(Change detection data)
════

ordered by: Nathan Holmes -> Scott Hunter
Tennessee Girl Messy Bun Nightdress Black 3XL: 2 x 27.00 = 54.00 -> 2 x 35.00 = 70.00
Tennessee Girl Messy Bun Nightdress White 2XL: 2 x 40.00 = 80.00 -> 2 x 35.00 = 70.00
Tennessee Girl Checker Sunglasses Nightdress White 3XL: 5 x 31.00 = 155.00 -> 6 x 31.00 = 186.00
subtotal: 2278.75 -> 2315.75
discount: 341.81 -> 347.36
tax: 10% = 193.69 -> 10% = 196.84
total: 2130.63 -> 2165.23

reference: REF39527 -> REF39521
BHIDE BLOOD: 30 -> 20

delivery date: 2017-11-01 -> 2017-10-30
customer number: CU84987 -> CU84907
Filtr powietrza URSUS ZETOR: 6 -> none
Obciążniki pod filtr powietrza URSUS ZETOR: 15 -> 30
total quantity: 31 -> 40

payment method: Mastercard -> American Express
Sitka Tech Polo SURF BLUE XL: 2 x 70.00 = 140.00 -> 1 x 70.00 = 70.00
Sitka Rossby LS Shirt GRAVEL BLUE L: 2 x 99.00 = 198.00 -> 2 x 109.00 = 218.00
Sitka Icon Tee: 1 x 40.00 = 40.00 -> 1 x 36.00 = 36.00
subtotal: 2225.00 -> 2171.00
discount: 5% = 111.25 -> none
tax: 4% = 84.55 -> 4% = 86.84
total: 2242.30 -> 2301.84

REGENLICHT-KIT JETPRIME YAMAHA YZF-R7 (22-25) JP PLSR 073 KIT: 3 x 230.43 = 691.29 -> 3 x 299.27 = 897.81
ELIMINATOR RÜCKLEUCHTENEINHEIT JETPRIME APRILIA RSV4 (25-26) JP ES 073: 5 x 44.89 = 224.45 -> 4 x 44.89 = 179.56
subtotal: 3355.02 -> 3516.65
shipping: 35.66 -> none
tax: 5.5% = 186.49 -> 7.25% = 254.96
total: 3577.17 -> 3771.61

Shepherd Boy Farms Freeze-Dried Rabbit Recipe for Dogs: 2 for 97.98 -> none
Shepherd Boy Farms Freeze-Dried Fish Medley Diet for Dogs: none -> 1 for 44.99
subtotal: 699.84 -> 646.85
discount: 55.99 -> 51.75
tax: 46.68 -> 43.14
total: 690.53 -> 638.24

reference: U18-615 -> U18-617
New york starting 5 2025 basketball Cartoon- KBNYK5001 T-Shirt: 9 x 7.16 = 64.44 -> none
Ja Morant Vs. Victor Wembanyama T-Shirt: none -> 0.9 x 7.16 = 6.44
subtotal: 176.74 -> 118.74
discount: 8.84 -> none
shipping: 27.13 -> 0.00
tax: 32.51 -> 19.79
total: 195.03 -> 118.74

════

Task:
Match on "BLUE" and copy out every line of the entries that contains it.

Output below:
Sitka Tech Polo SURF BLUE XL: 2 x 70.00 = 140.00 -> 1 x 70.00 = 70.00
Sitka Rossby LS Shirt GRAVEL BLUE L: 2 x 99.00 = 198.00 -> 2 x 109.00 = 218.00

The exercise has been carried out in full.